# Rückruf-Masche  mit Mehrwertnummern erreicht Österreich



## Captain Picard (21 Juli 2005)

http://www.heise.de/newsticker/meldung/61956


> Aufmerksame heise-online-Leser berichten über neue Betrugsversuche mit Mehrwertnummern. Offenbar ruft ein Computer wahllos Handynummern an und legt nach einmal Läuten auf. Am Gerät des Angerufenen scheint unter "entgangene Anrufe" eine österreichische Ortsnetz-Rufnummer auf.

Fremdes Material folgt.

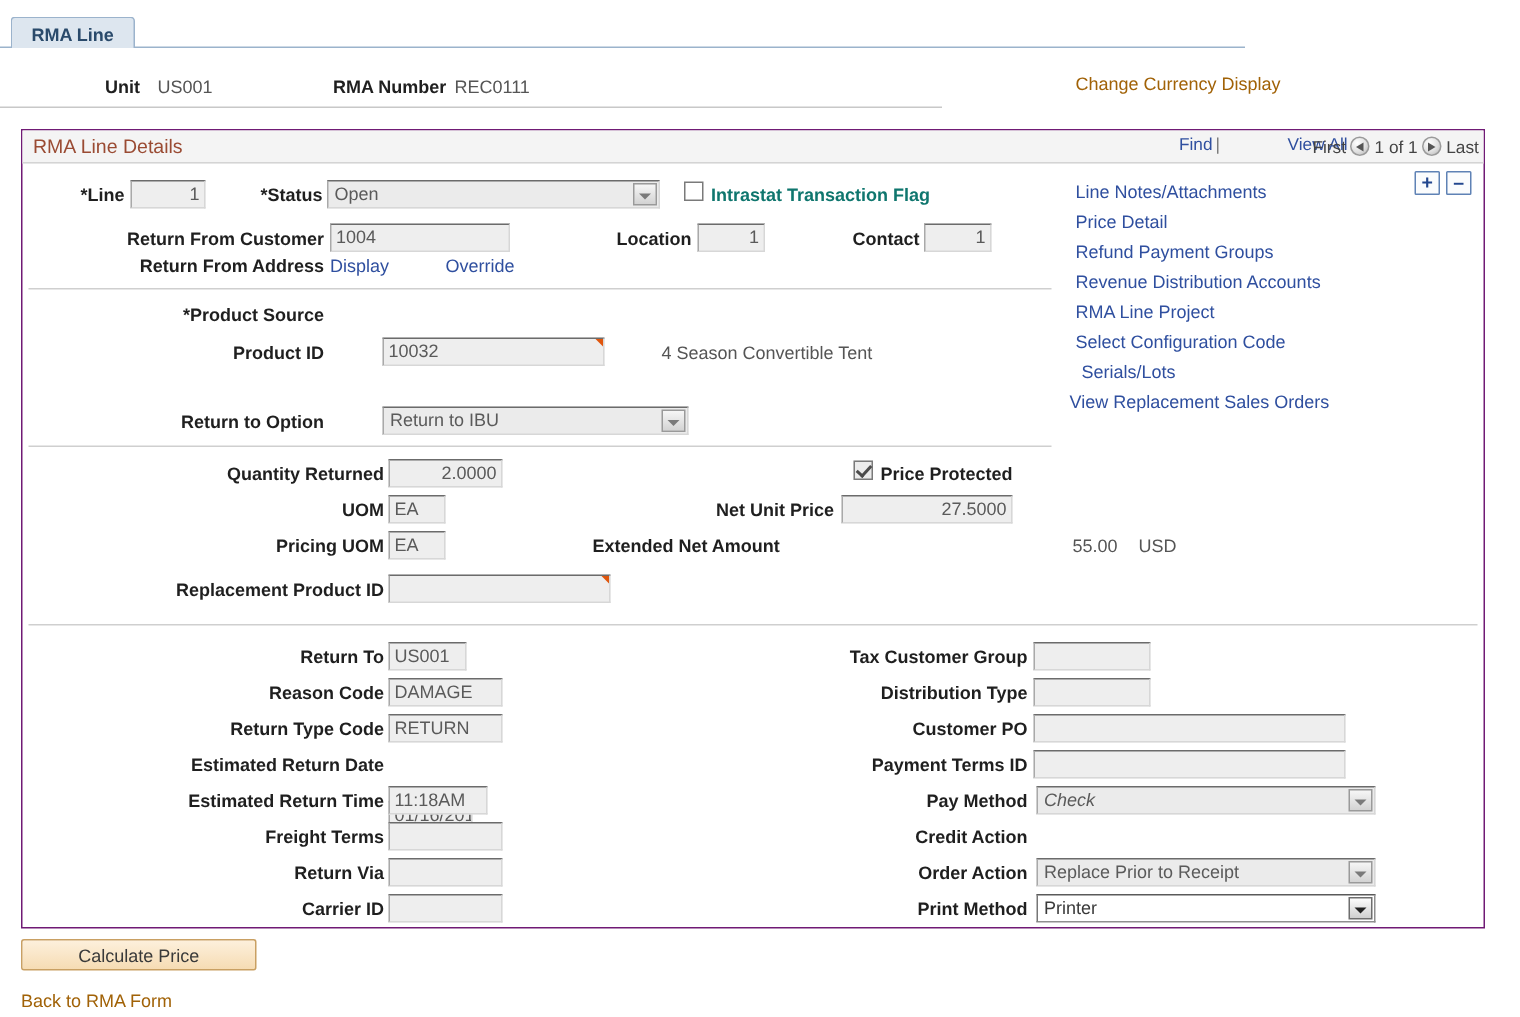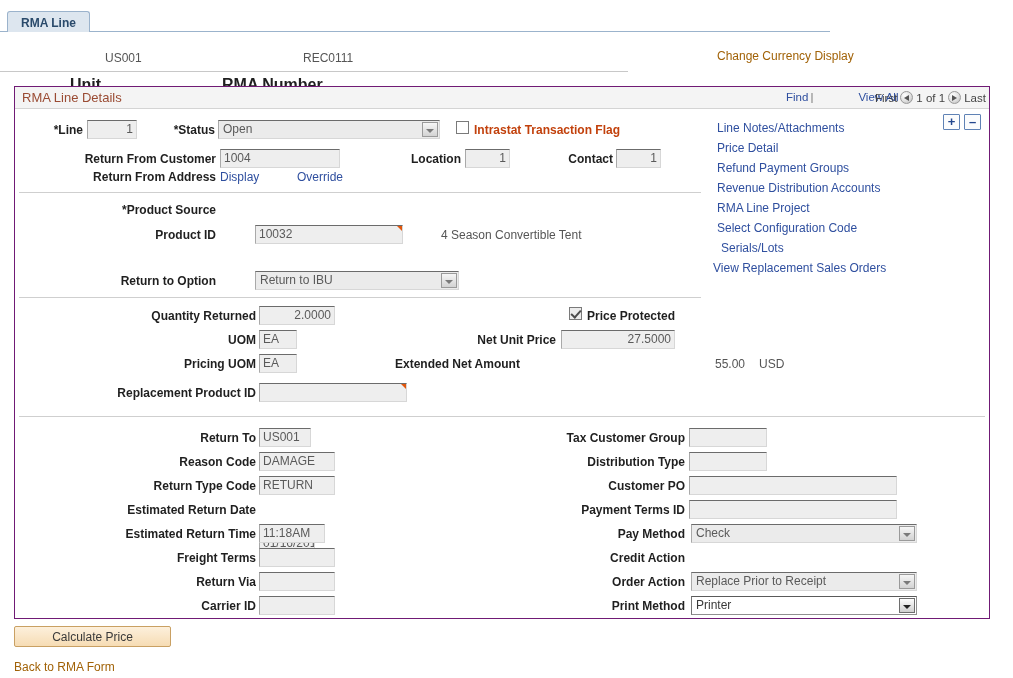"Unit" .hdr-label { font-size: 16px -> 12px; margin-top: 25px -> none }
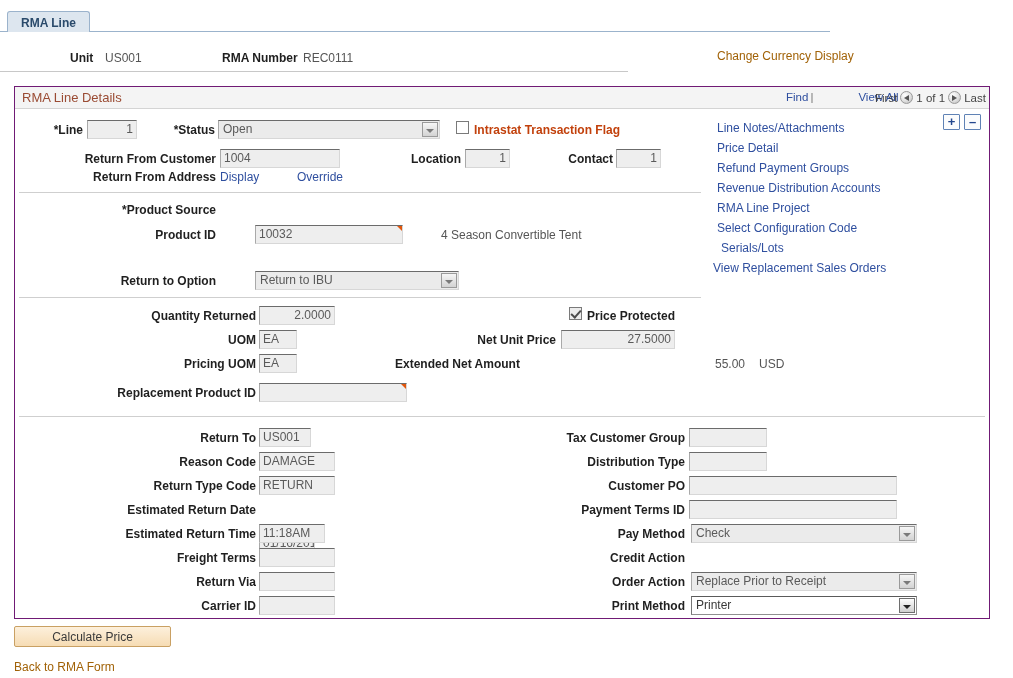"Intrastat Transaction Flag" span.txt { color: #c2410c -> #0f766e }
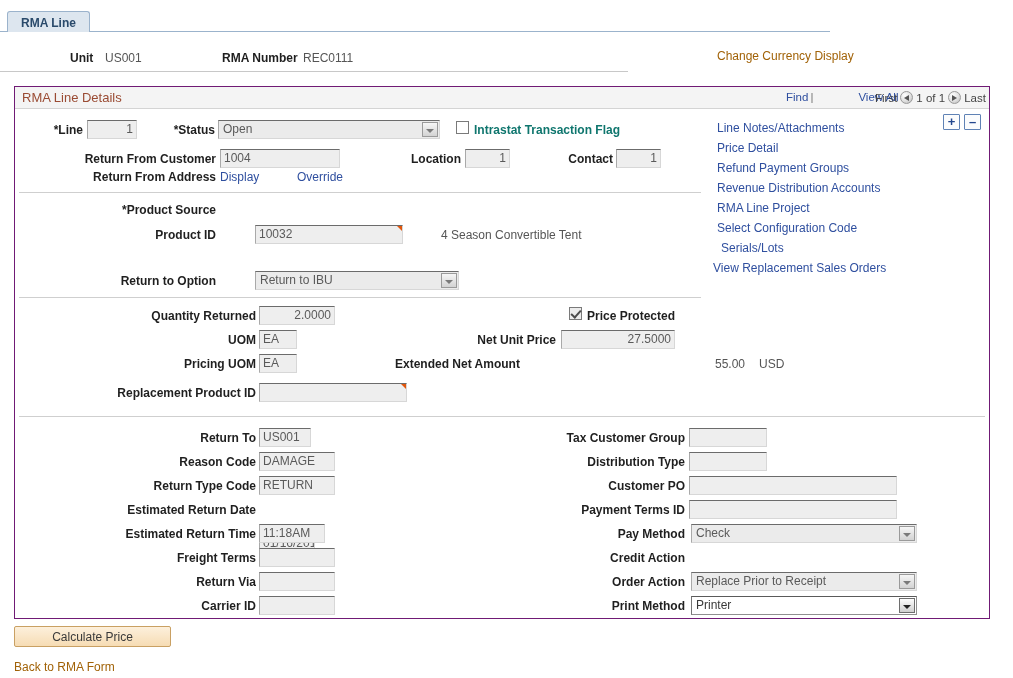"Check" div.dd { font-style: none -> italic }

Wer zurückruft, wird von einem Tonband über einen angeblichen Geldgewinn informiert und aufgefordert, eine andere Rufnummer zu wählen, um die Auszahlung zu veranlassen. Dabei handelt es sich um eine so genannte Mehrwertrufnummer, die rechtlich vorgeschriebene Information über die Kosten fehlt allerdings. Wie der österreichische Konsumentenschutzstaatssekretär Sigisbert Dolinschek berichtet, kostet der Anruf bei dieser Mehrwertnummer 2,17 Euro pro Minute und dauert fast sieben Minuten, bevor man erfährt, doch nichts gewonnen zu haben. Die Kosten der Verbindung belaufen sich also auf fast 15 Euro.


cp


----------